#### WORK INSTRUCTION:
The entries are to be written out word for word, with their images left out.

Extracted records
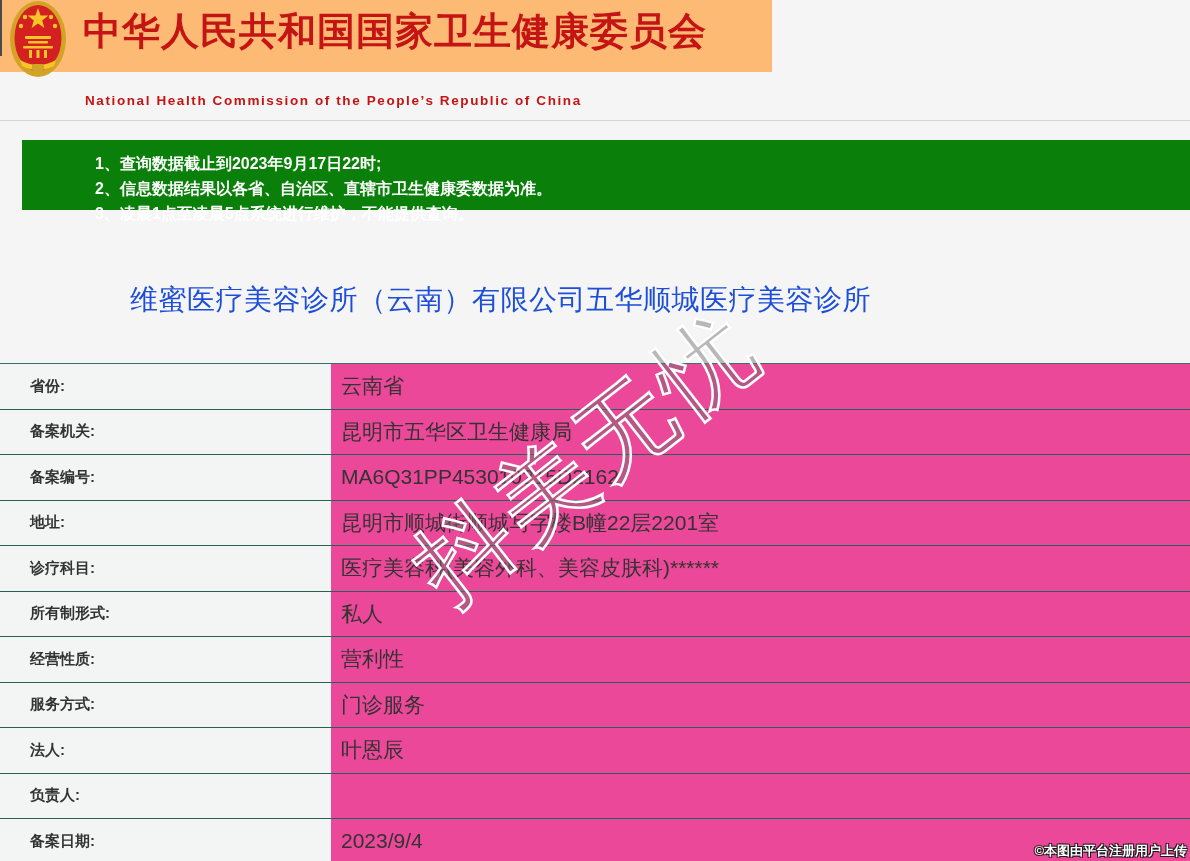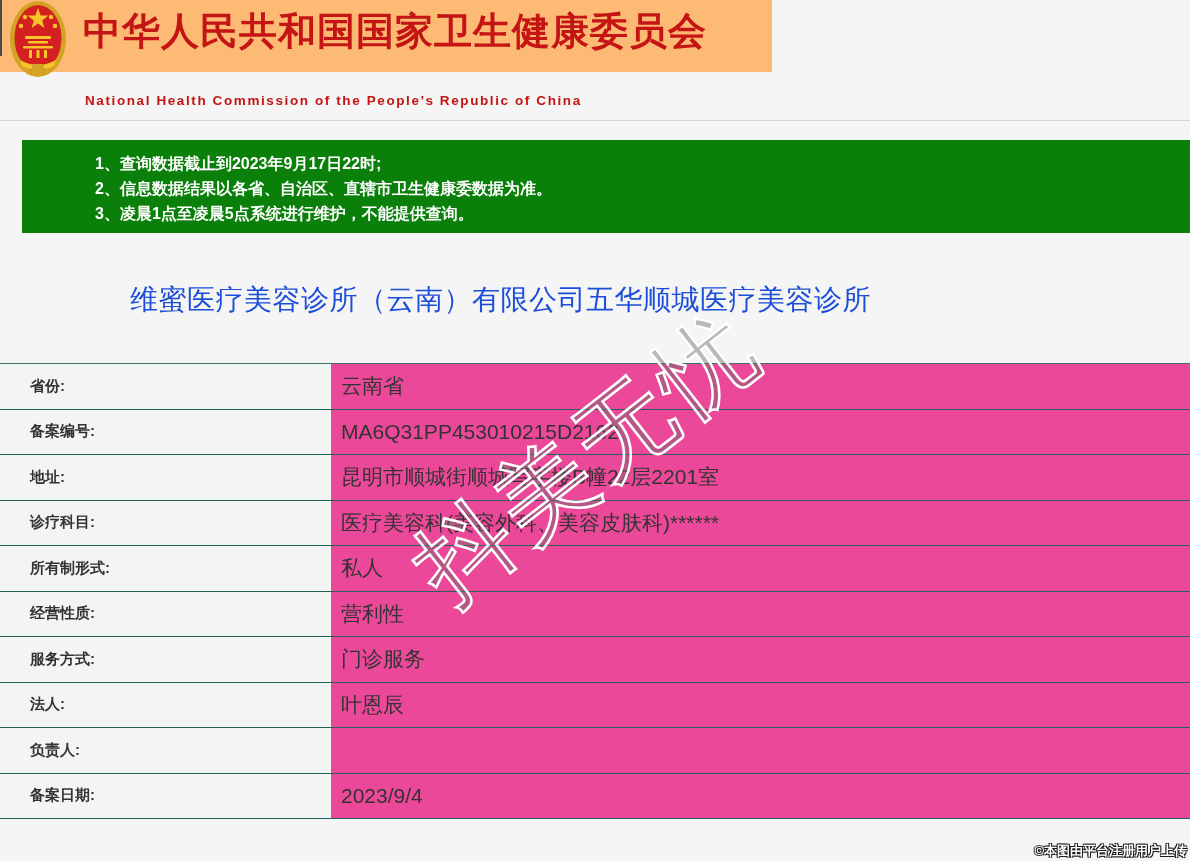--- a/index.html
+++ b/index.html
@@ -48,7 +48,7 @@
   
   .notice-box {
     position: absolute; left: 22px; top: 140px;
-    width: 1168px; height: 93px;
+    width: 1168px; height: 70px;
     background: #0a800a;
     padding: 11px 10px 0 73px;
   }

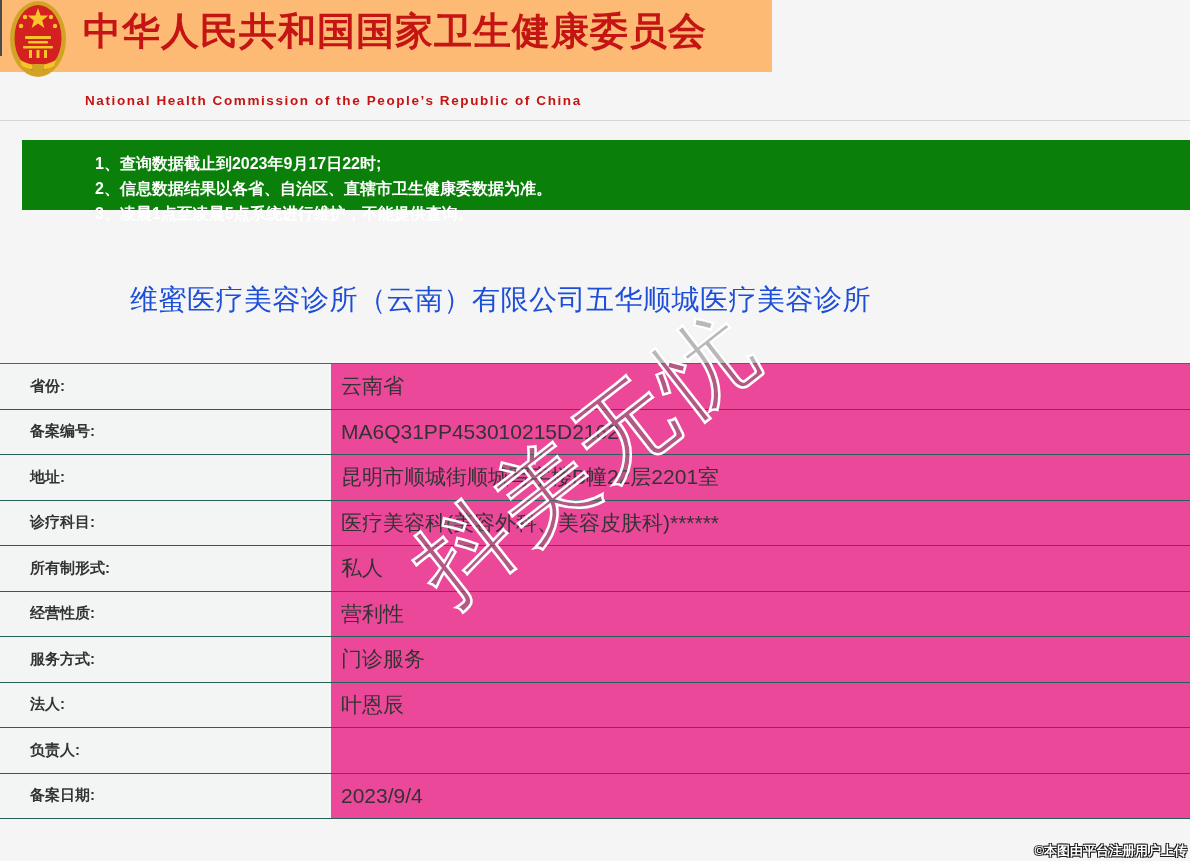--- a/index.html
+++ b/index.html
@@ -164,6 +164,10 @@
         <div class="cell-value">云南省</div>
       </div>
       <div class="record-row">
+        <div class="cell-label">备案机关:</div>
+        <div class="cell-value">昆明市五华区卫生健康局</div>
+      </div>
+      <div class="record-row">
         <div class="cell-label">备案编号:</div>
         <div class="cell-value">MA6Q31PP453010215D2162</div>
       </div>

#### RESPONSE TO THIS EXERCISE:
--- a/index.html
+++ b/index.html
@@ -48,7 +48,7 @@
   
   .notice-box {
     position: absolute; left: 22px; top: 140px;
-    width: 1168px; height: 93px;
+    width: 1168px; height: 70px;
     background: #0a800a;
     padding: 11px 10px 0 73px;
   }

--- a/index.html
+++ b/index.html
@@ -164,6 +164,10 @@
         <div class="cell-value">云南省</div>
       </div>
       <div class="record-row">
+        <div class="cell-label">备案机关:</div>
+        <div class="cell-value">昆明市五华区卫生健康局</div>
+      </div>
+      <div class="record-row">
         <div class="cell-label">备案编号:</div>
         <div class="cell-value">MA6Q31PP453010215D2162</div>
       </div>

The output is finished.